Otrabalho traça a trajetória da compensação ambiental instituída pela lei do sistema nacional de unidades de conservação (SNUC), da sua criação, passando pelo julgamento do supremo tribunal federal na ADI nº 3.378/DF (que a julgou parcialmente inconstitucional, com redução de texto), até a última regulamentação da matéria pelo poder executivo (decreto nº 6.848, de 2009), pretensamente em consonância com a decisão da corte. Da análise deste decreto, depreende-se que foram previstos critérios para o cálculo da compensação ambiental os quais, na verdade, retomam a noção de percentual e vínculo ao custo do empreendimento impactante, em afronta à decisão proferida pelo STF, configurando violação à separação de poderes.
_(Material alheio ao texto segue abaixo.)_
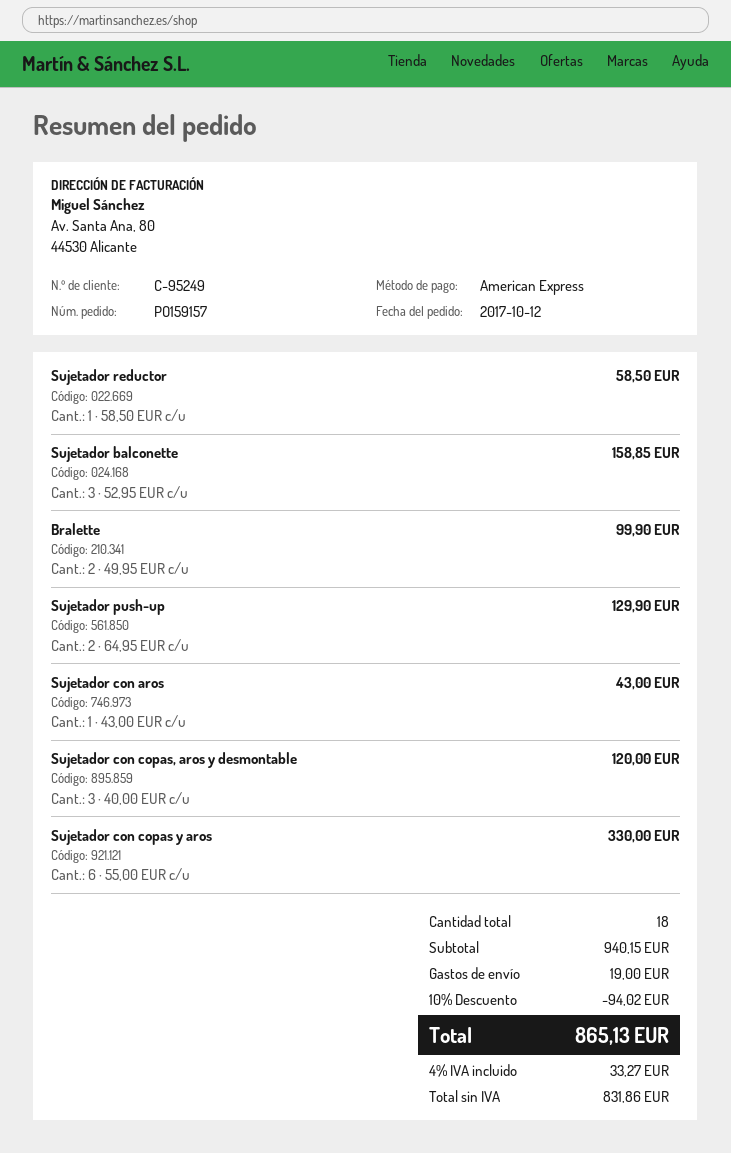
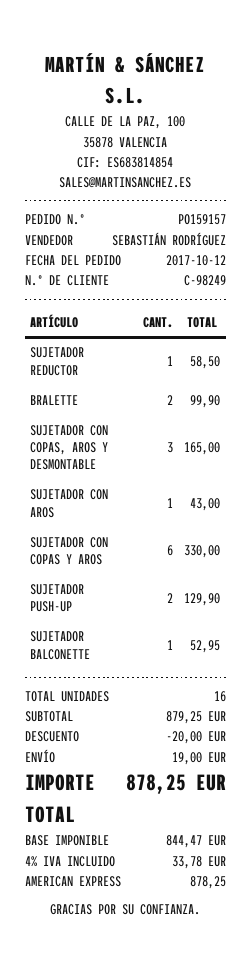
customer number: C-95249 -> C-98249
Sujetador balconette: 3 for 158.85 -> 1 for 52.95
Sujetador con copas, aros y desmontable: 3 for 120.00 -> 3 for 165.00
total quantity: 18 -> 16
subtotal: 940.15 -> 879.25
discount: 94.02 -> 20.00
net: 831.86 -> 844.47
tax: 4% = 33.27 -> 4% = 33.78
total: 865.13 -> 878.25

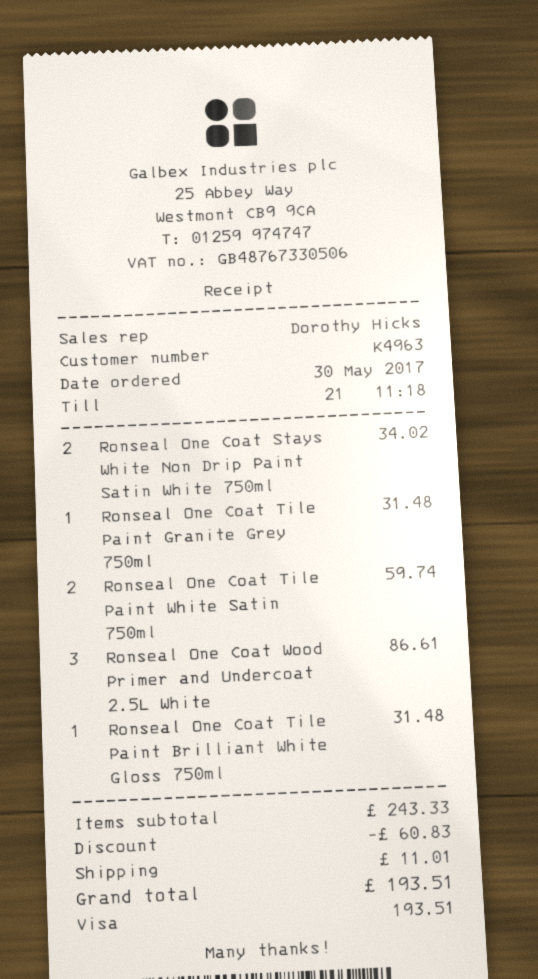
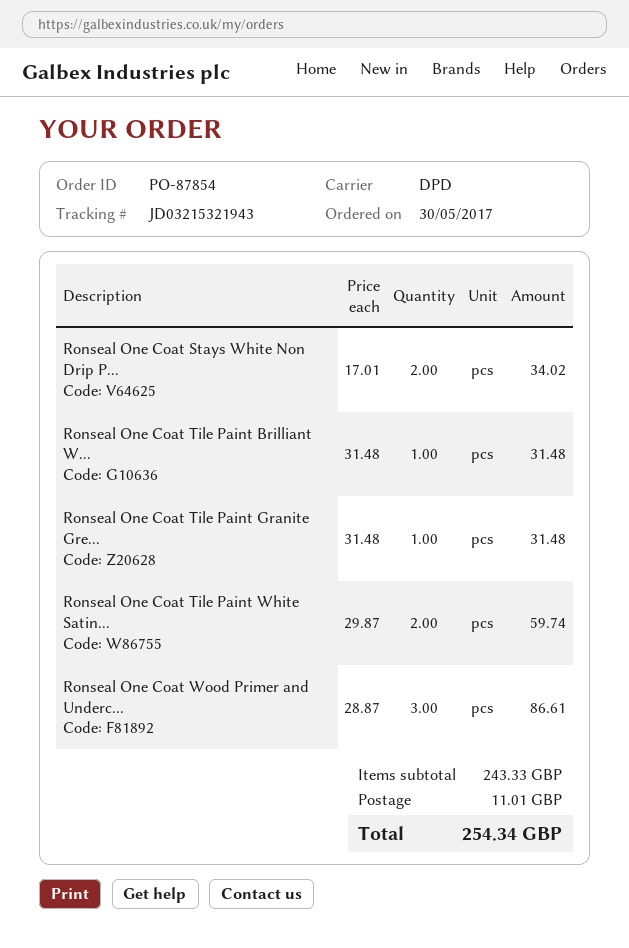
discount: 60.83 -> none
total: 193.51 -> 254.34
Por outro lado, a nova redação do art. 31 do regulamento anterior, introduzida pelo decreto citado, prevê a competência do Ibama, órgão federal de licenciamento ambiental, para a fixação do valor da compensação, daí se deduzindo que apenas aos empreendimentos sujeitos a licenciamento pelo Ibama, no exercício de competência federal exclusiva, poderá ser aplicada a compensação ambiental. Em síntese, este ensaio analisa as inovações trazidas pelo decreto nº 6.848/09, assim como sustenta a natureza tributária da compensação SNUC, ainda não debatida pelo STF, mas que não deve ser olvidada.